──────── Dataset extract
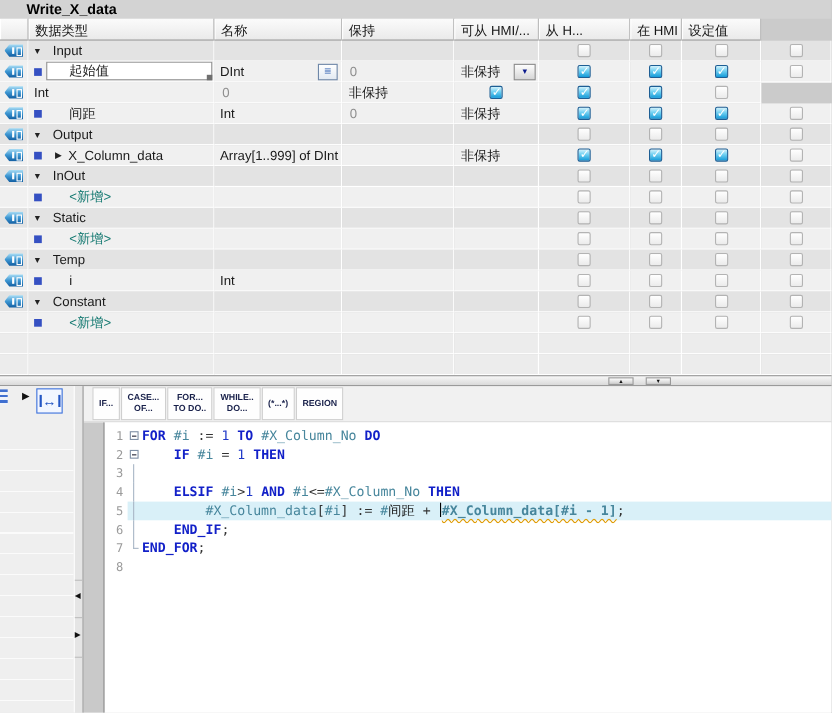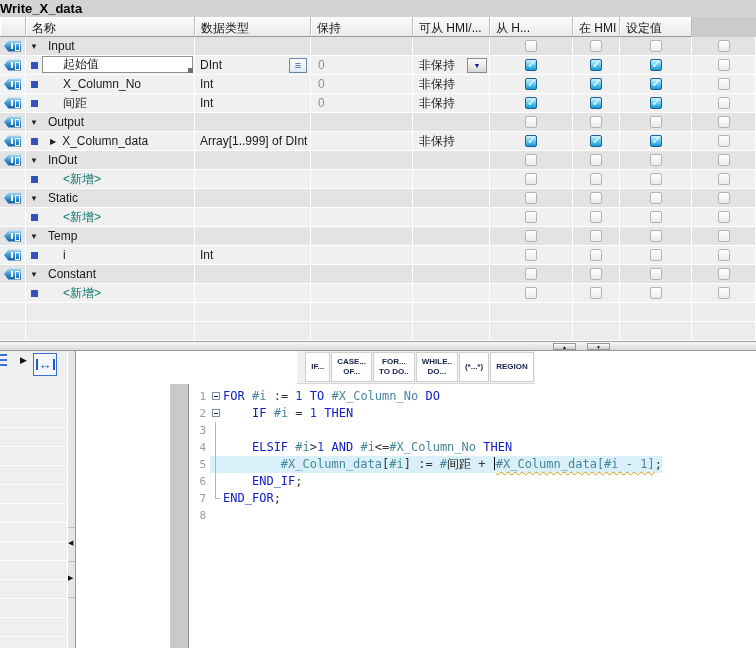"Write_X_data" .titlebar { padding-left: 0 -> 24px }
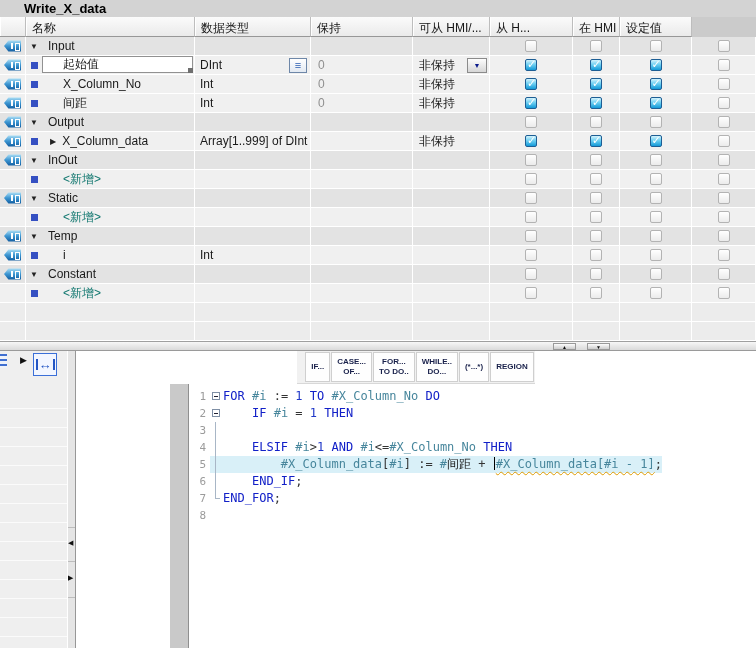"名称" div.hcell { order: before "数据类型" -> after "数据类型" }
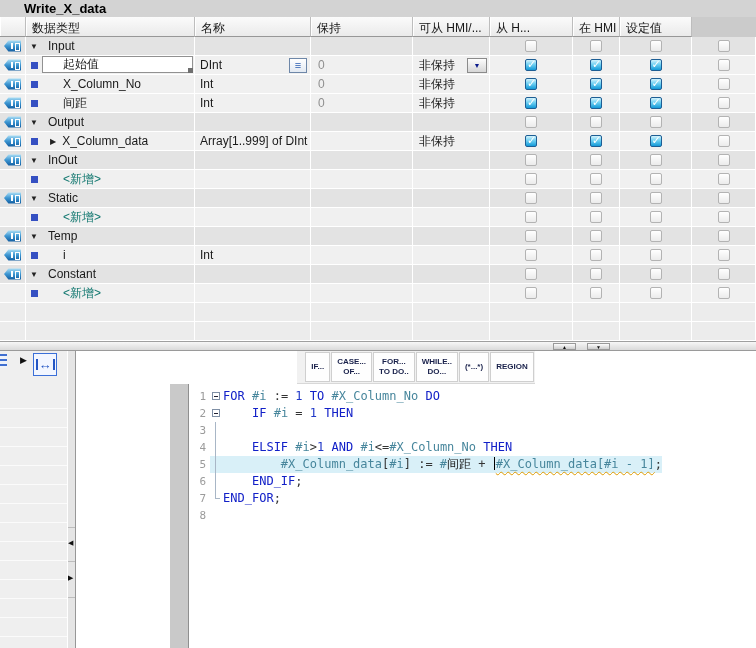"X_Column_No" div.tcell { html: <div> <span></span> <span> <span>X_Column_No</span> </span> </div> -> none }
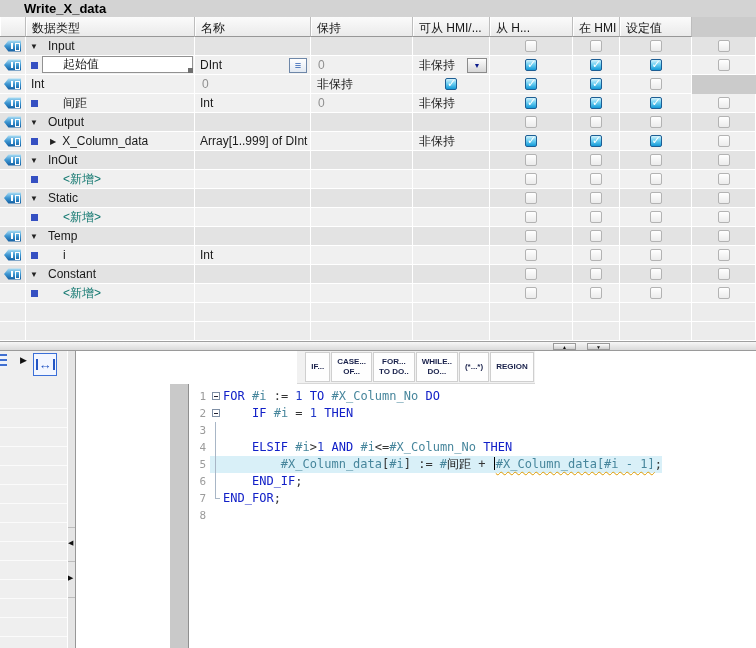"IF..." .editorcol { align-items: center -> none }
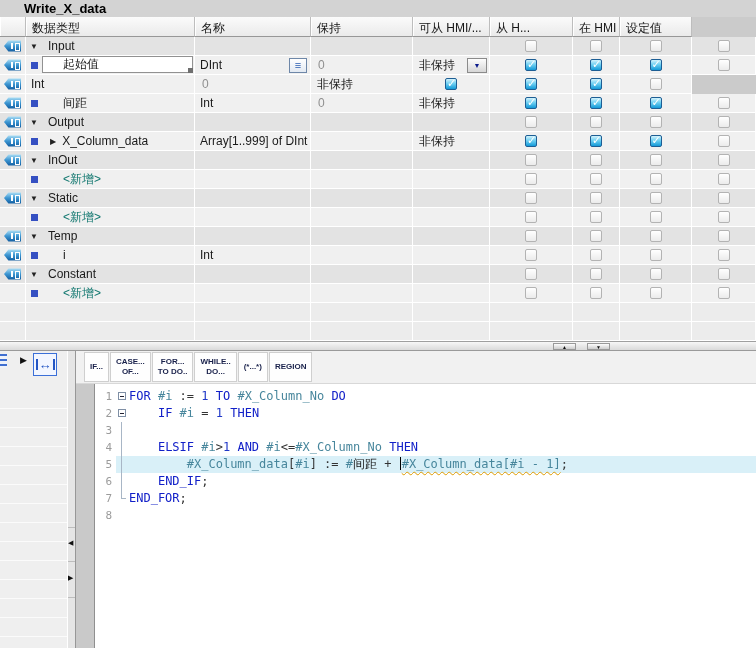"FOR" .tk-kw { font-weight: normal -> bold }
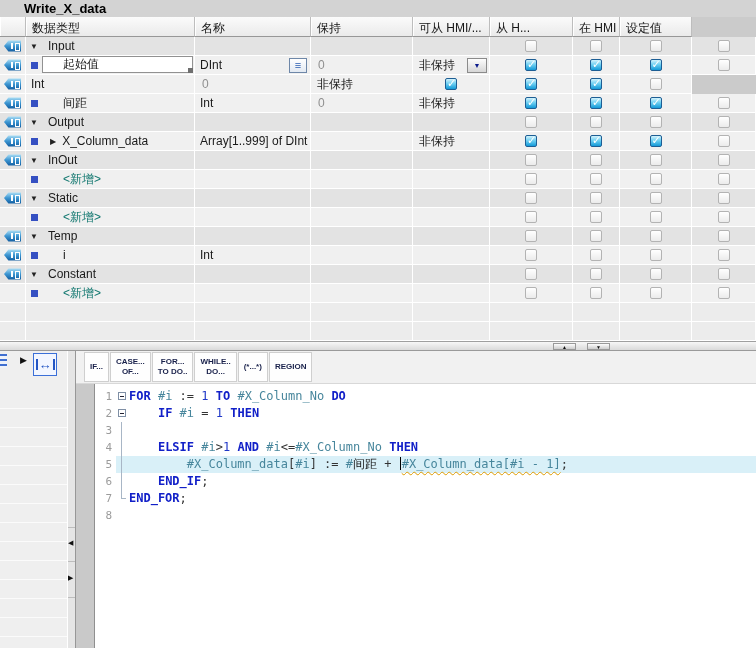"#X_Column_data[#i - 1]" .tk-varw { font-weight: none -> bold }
────────────────
──────── Dataset extract
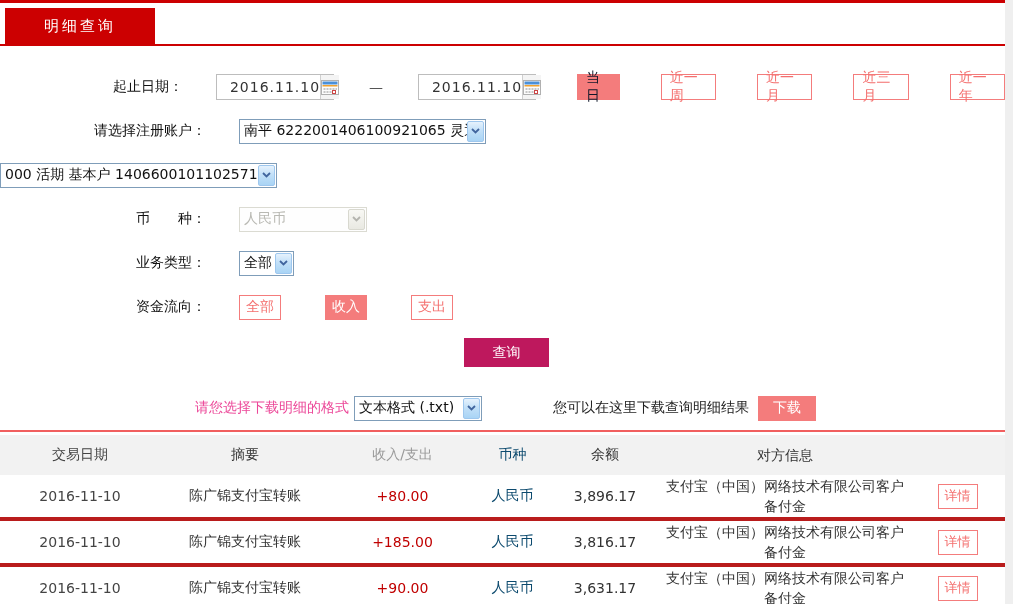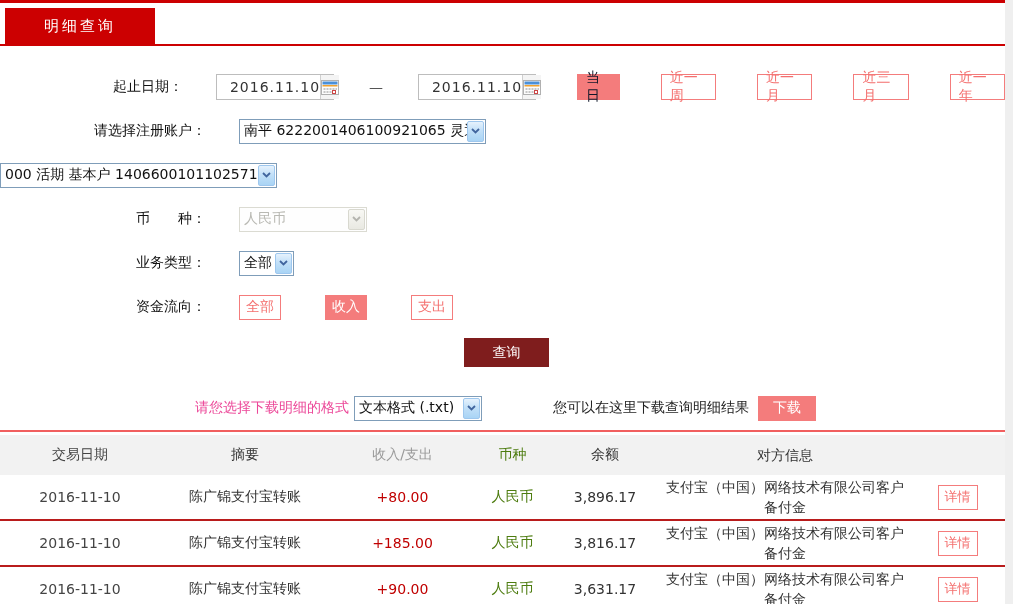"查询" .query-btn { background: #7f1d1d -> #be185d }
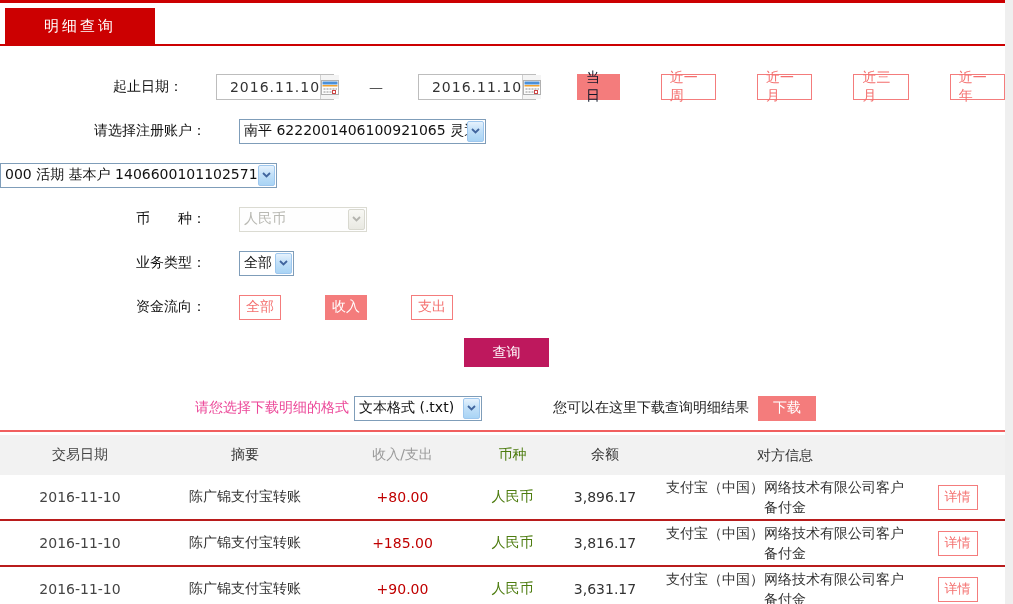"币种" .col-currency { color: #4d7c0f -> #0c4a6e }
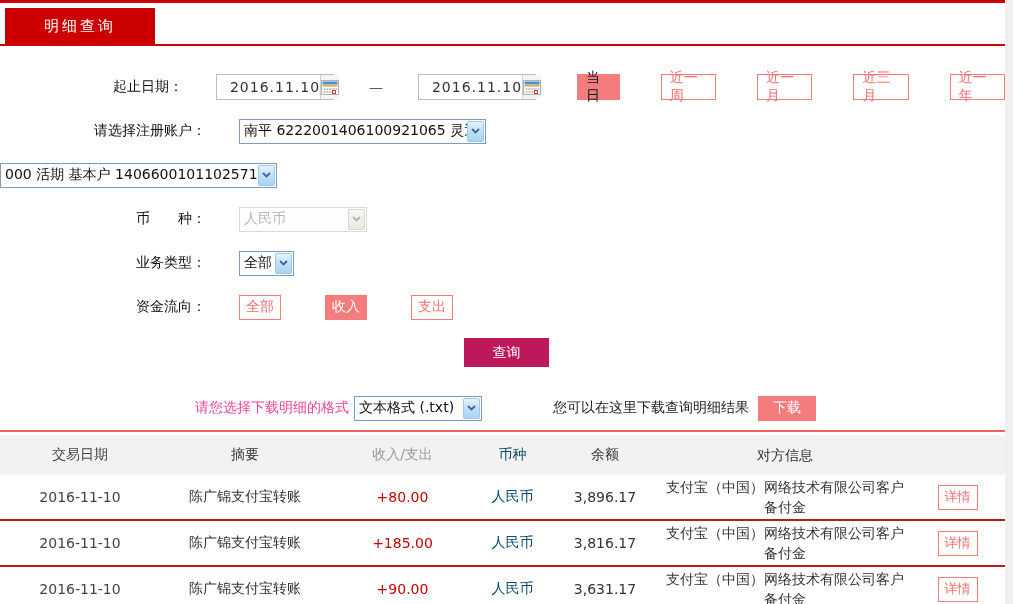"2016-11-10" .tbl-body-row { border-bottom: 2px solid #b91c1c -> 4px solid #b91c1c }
────────────────
──────── Dataset extract
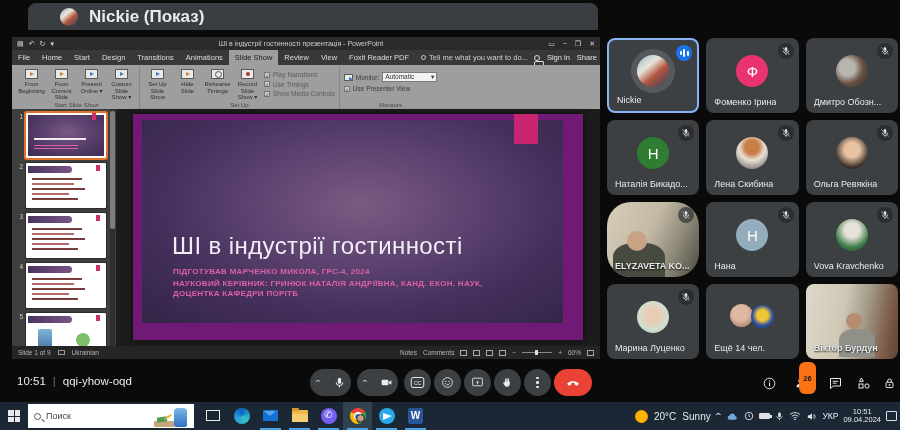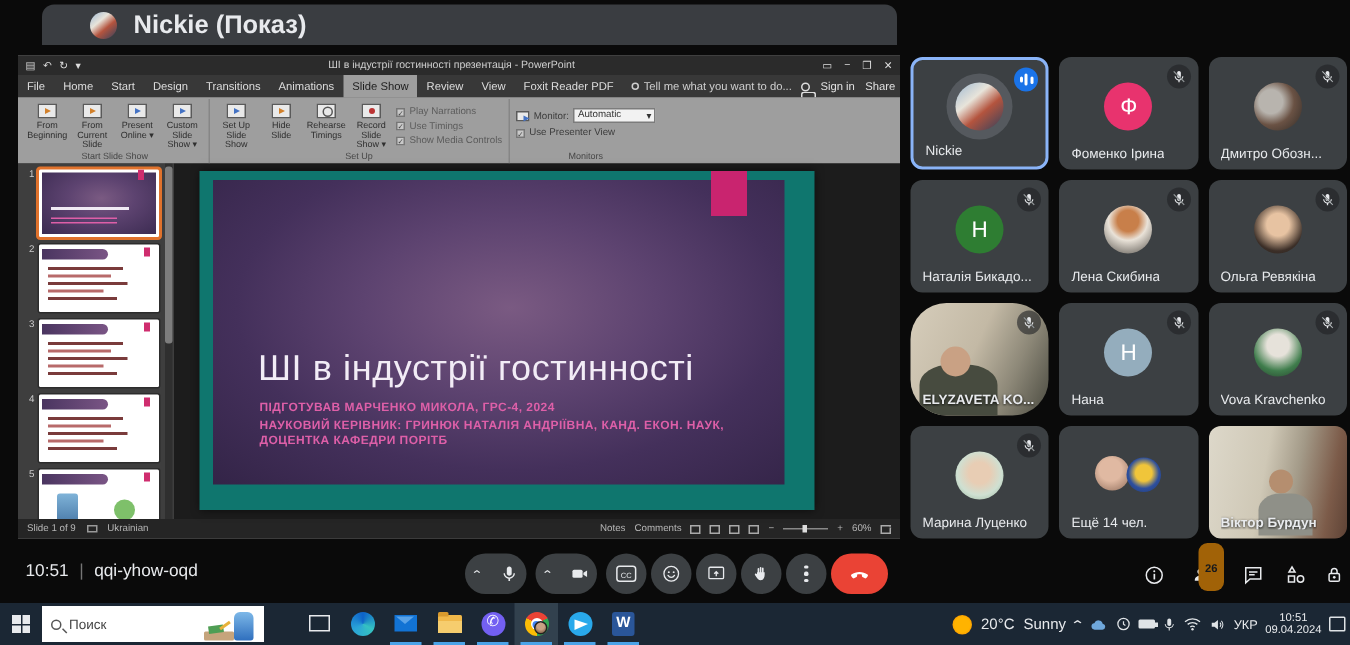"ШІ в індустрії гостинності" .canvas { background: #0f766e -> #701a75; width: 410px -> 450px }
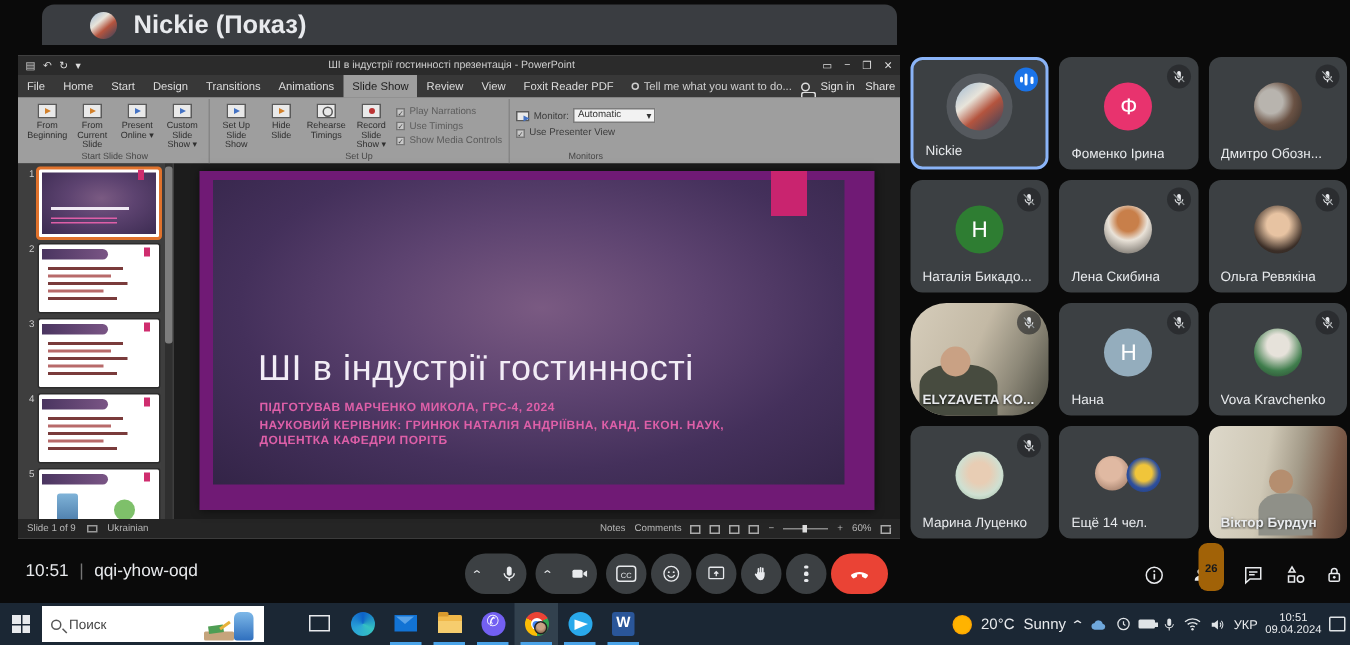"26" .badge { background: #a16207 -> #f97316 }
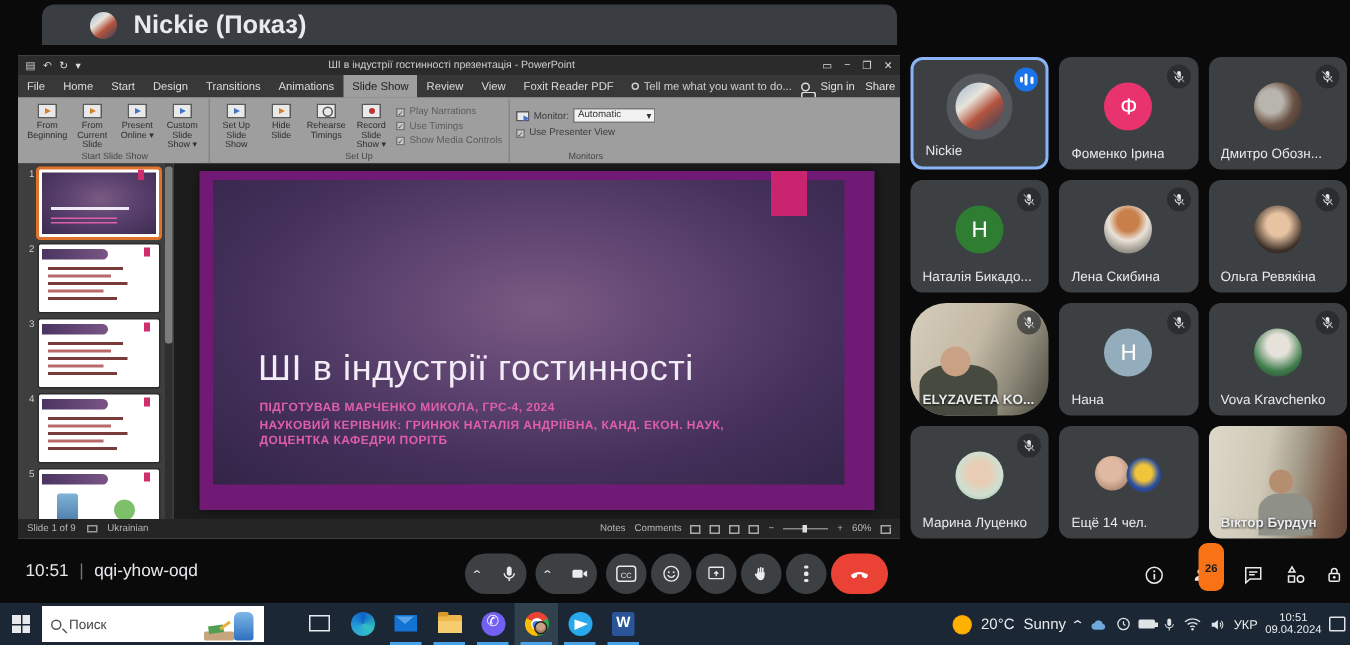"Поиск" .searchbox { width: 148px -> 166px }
────────────────
- **How to complete this task**
In the listing above, find the line with "background: #a16207 ->" and the line with "width: 148px ->". Copy exactly those two and every line between, without the pictures.

- **Task result**
"26" .badge { background: #a16207 -> #f97316 }
"Поиск" .searchbox { width: 148px -> 166px }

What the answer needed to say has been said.